Segment Open

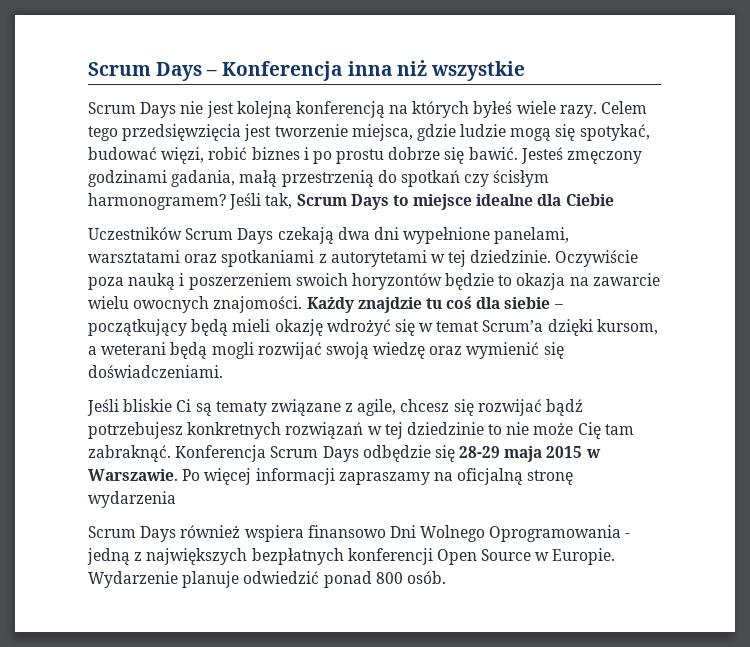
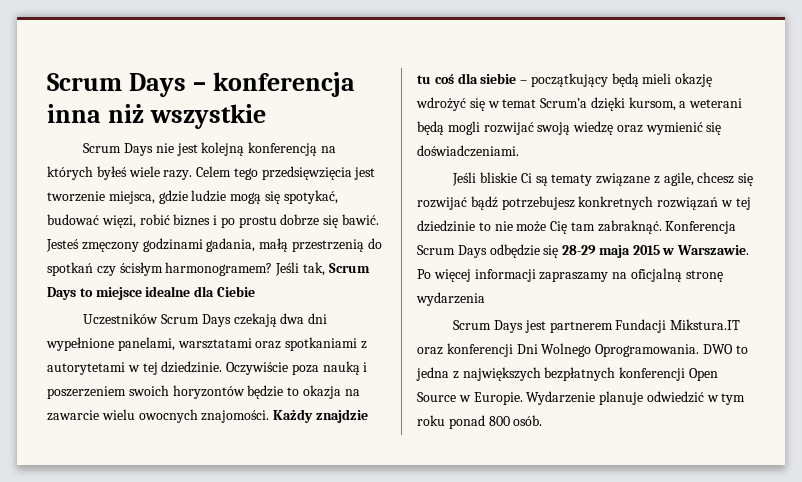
- Scrum Days – Konferencja inna niż wszystkie
+ Scrum Days – konferencja inna niż wszystkie
- Scrum Days również wspiera finansowo Dni Wolnego Oprogramowania - jedną z największych bezpłatnych konferencji Open Source w Europie.
+ Scrum Days jest partnerem Fundacji Mikstura.IT oraz konferencji Dni Wolnego Oprogramowania. DWO to jedna z największych bezpłatnych konferencji Open Source w Europie.
- Wydarzenie planuje odwiedzić ponad 800 osób.
+ Wydarzenie planuje odwiedzić w tym roku ponad 800 osób.

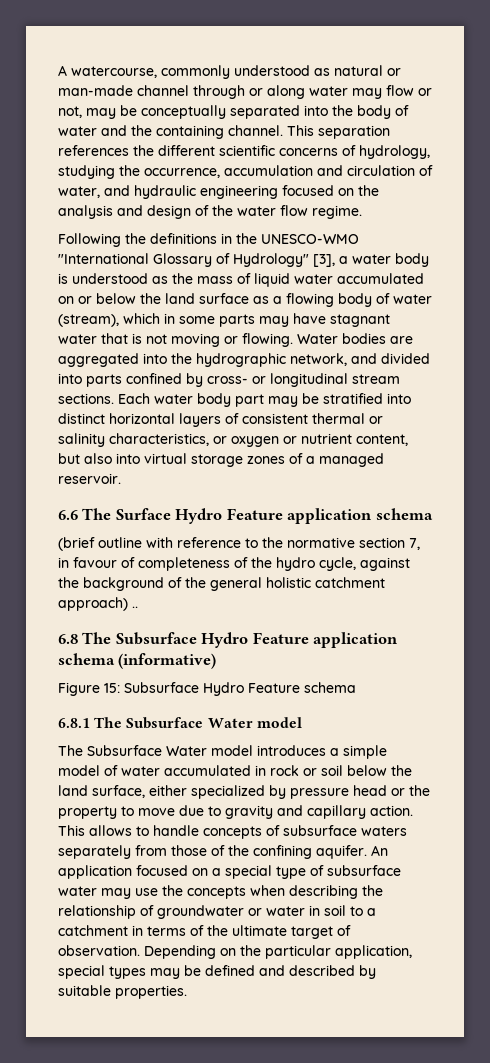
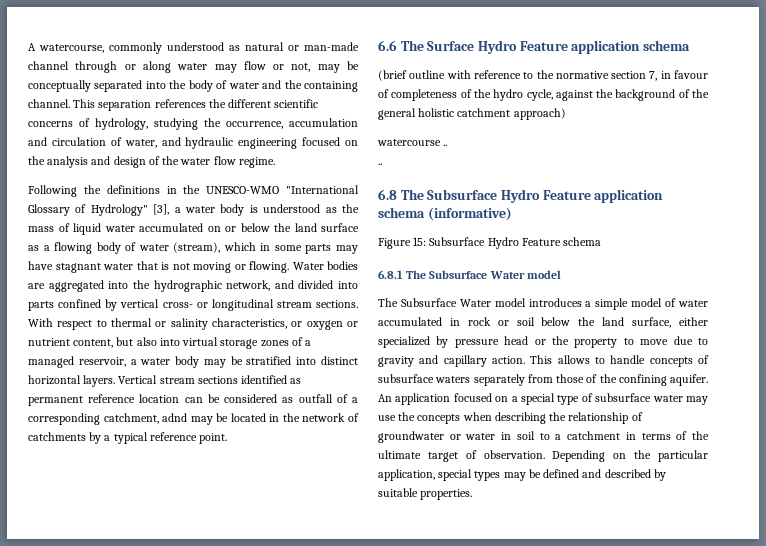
- Water bodies are aggregated into the hydrographic network, and divided into parts confined by cross- or longitudinal stream sections.
+ Water bodies are aggregated into the hydrographic network, and divided into parts confined by vertical cross- or longitudinal stream sections.
- Each water body part may be stratified into distinct horizontal layers of consistent thermal or salinity characteristics, or oxygen or nutrient content, but also into virtual storage zones of a managed reservoir.
+ With respect to thermal or salinity characteristics, or oxygen or nutrient content, but also into virtual storage zones of a managed reservoir, a water body may be stratified into distinct horizontal layers. Vertical stream sections identified as permanent reference location can be considered as outfall of a corresponding catchment, adnd may be located in the network of catchments by a typical reference point.
- (brief outline with reference to the normative section 7, in favour of completeness of the hydro cycle, against the background of the general holistic catchment approach) ..
+ (brief outline with reference to the normative section 7, in favour of completeness of the hydro cycle, against the background of the general holistic catchment approach)
+ watercourse ..
+ ..

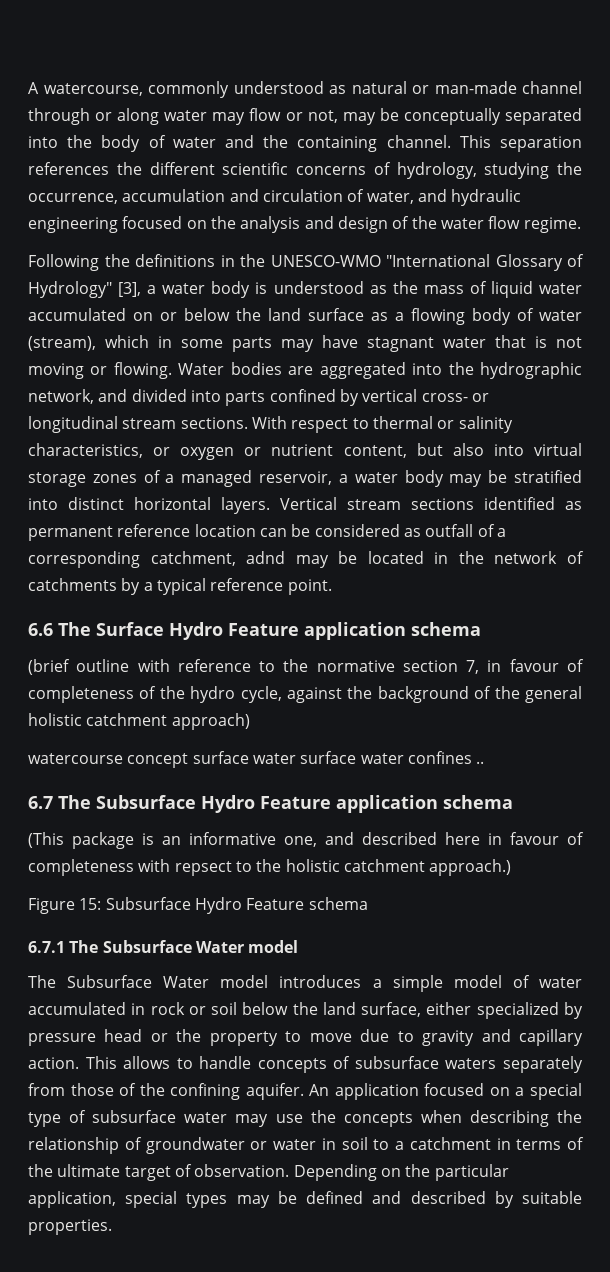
- watercourse ..
- ..
- 6.8 The Subsurface Hydro Feature application schema (informative)
+ watercourse concept surface water surface water confines ..
+ 6.7 The Subsurface Hydro Feature application schema
+ (This package is an informative one, and described here in favour of completeness with repsect to the holistic catchment approach.)
- 6.8.1 The Subsurface Water model
+ 6.7.1 The Subsurface Water model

Segment Closed

* _PROBLEM DESCRIPTION_
Every line of the entries above that holds "general" should be copied out.

* _REPLY TO THE TASK_
- (brief outline with reference to the normative section 7, in favour of completeness of the hydro cycle, against the background of the general holistic catchment approach) ..
+ (brief outline with reference to the normative section 7, in favour of completeness of the hydro cycle, against the background of the general holistic catchment approach)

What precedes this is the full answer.